• [Work item] Output only the lines below that start at the line containing "on the fly." and end at the line containing "profiler for Rust.", with both ends kept.

• [Data extracts]

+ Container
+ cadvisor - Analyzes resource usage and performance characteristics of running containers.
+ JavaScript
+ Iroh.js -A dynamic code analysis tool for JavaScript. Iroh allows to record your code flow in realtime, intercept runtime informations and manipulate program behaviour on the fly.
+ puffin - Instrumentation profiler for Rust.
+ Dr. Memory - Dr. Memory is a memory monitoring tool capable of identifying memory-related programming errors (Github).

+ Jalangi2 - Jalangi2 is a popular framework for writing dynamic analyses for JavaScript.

--

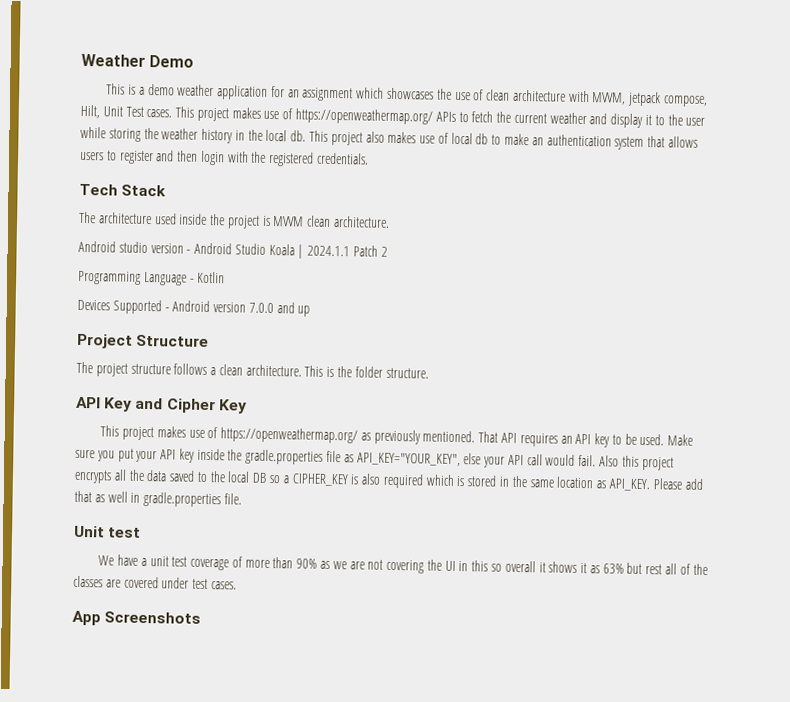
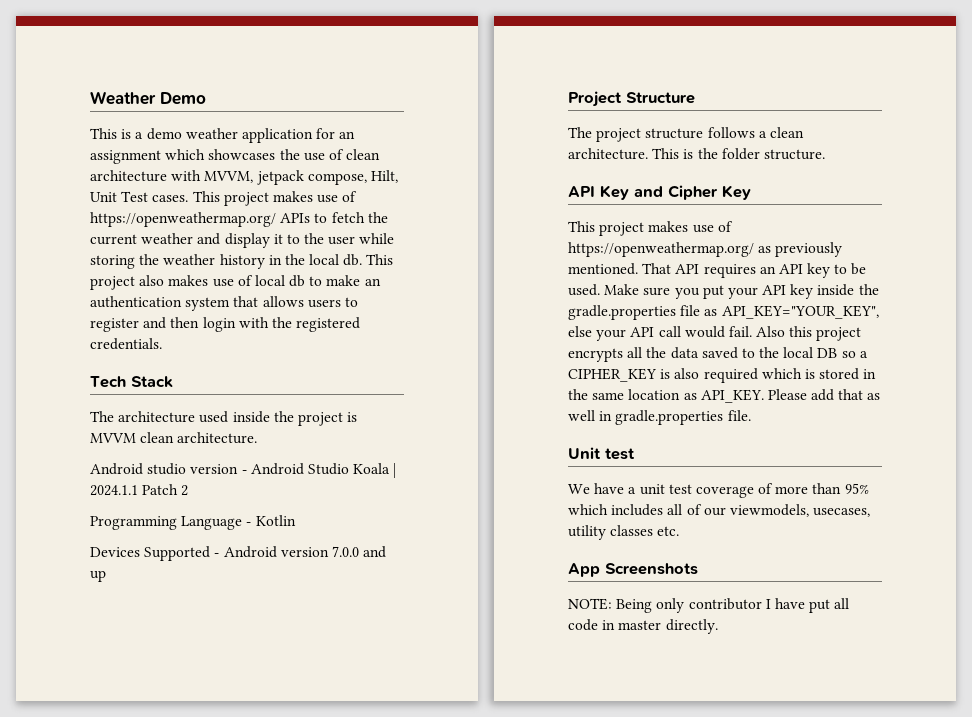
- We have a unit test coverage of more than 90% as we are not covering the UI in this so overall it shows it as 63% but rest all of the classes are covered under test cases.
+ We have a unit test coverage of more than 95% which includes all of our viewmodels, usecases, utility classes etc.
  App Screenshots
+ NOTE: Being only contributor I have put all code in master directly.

• [Response]
+ Iroh.js -A dynamic code analysis tool for JavaScript. Iroh allows to record your code flow in realtime, intercept runtime informations and manipulate program behaviour on the fly.
+ puffin - Instrumentation profiler for Rust.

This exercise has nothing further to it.